## Exercise objective
Lines from the one containing "(144, 316) none" through the end of the data below are to be transcribed exactly; leave out all others.
##### Entries supplied #####
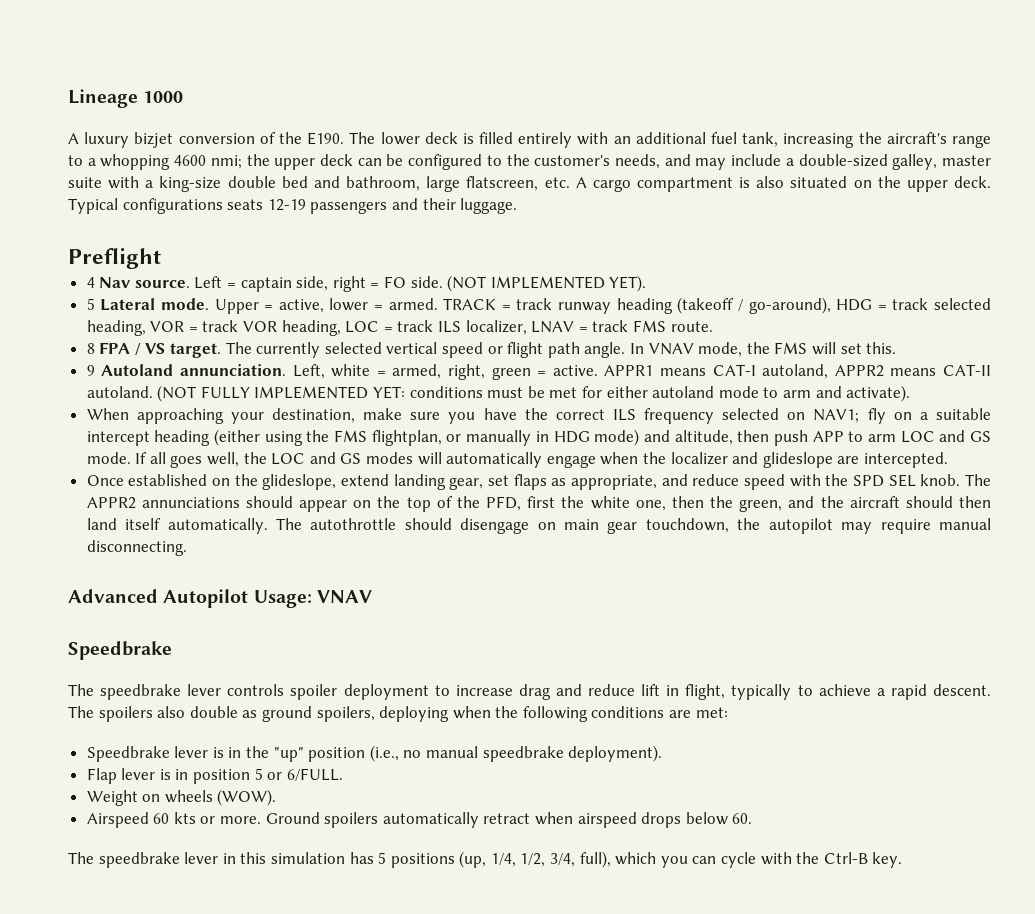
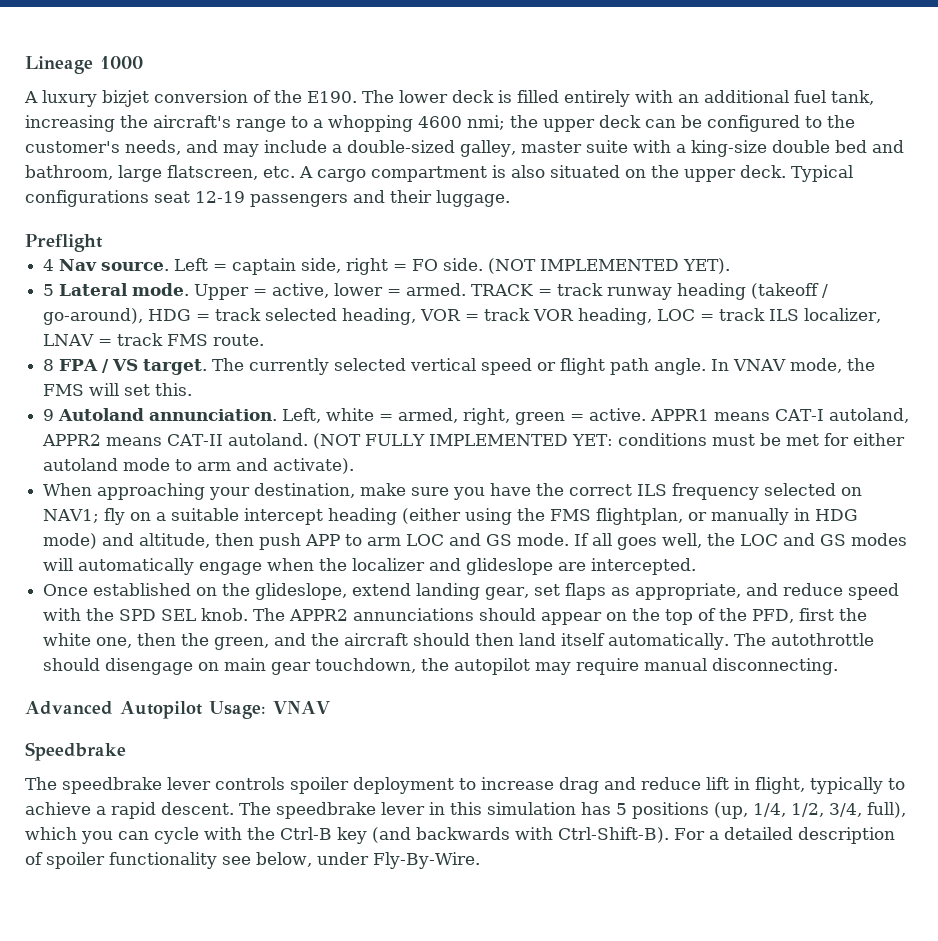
[227,199,264,210] seats -> [154,191,190,203] seat
[98,706,728,722] [86,745,663,762] [86,768,343,784] [86,789,277,806] [86,812,753,828] [68,852,94,864] spoilers also double as ground spoilers, deploying when the following conditions are met: // Speedbrake lever is in the "up" position (i.e., no manual speedbrake deployment). // Flap lever is in position 5 or 6/FULL. // Weight on wheels (WOW). // Airspeed 60 kts or more. Ground spoilers automatically retract when airspeed drops below 60. // The -> (271, 808) none
[872,852,903,868] key. -> [337,827,895,844] [25,852,480,869] key (and backwards with Ctrl-Shift-B). For a detailed description of spoiler functionality see below, under Fly-By-Wire.

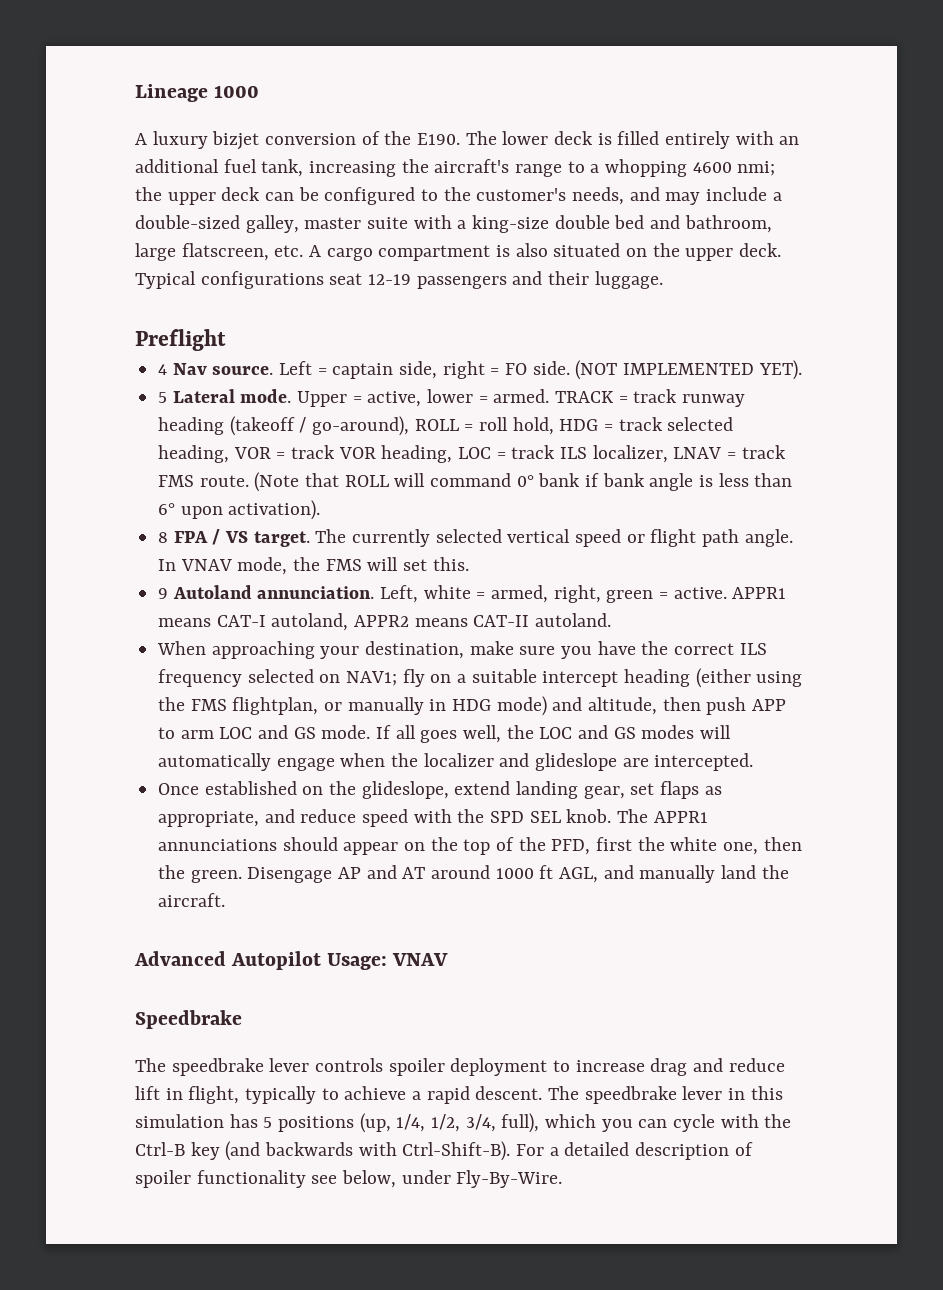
(144, 316) none -> [414,417,554,435] ROLL = roll hold,
(265, 340) none -> [254,472,793,492] [158,500,321,520] (Note that ROLL will command 0° bank if bank angle is less than 6° upon activation).
[313,433,906,449] [43,458,355,474] (NOT FULLY IMPLEMENTED YET: conditions must be met for either autoland mode to arm and activate). -> (612, 620) none
[289,609,349,621] APPR2 -> [653,811,708,823] APPR1
[214,633,875,650] [43,658,839,675] green, and the aircraft should then land itself automatically. The autothrottle should disengage on main gear touchdown, the autopilot may require manual disconnecting. -> [190,865,789,883] [158,893,226,907] green. Disengage AP and AT around 1000 ft AGL, and manually land the aircraft.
#####
## Answer to this exercise
(144, 316) none -> [414,417,554,435] ROLL = roll hold,
(265, 340) none -> [254,472,793,492] [158,500,321,520] (Note that ROLL will command 0° bank if bank angle is less than 6° upon activation).
[313,433,906,449] [43,458,355,474] (NOT FULLY IMPLEMENTED YET: conditions must be met for either autoland mode to arm and activate). -> (612, 620) none
[289,609,349,621] APPR2 -> [653,811,708,823] APPR1
[214,633,875,650] [43,658,839,675] green, and the aircraft should then land itself automatically. The autothrottle should disengage on main gear touchdown, the autopilot may require manual disconnecting. -> [190,865,789,883] [158,893,226,907] green. Disengage AP and AT around 1000 ft AGL, and manually land the aircraft.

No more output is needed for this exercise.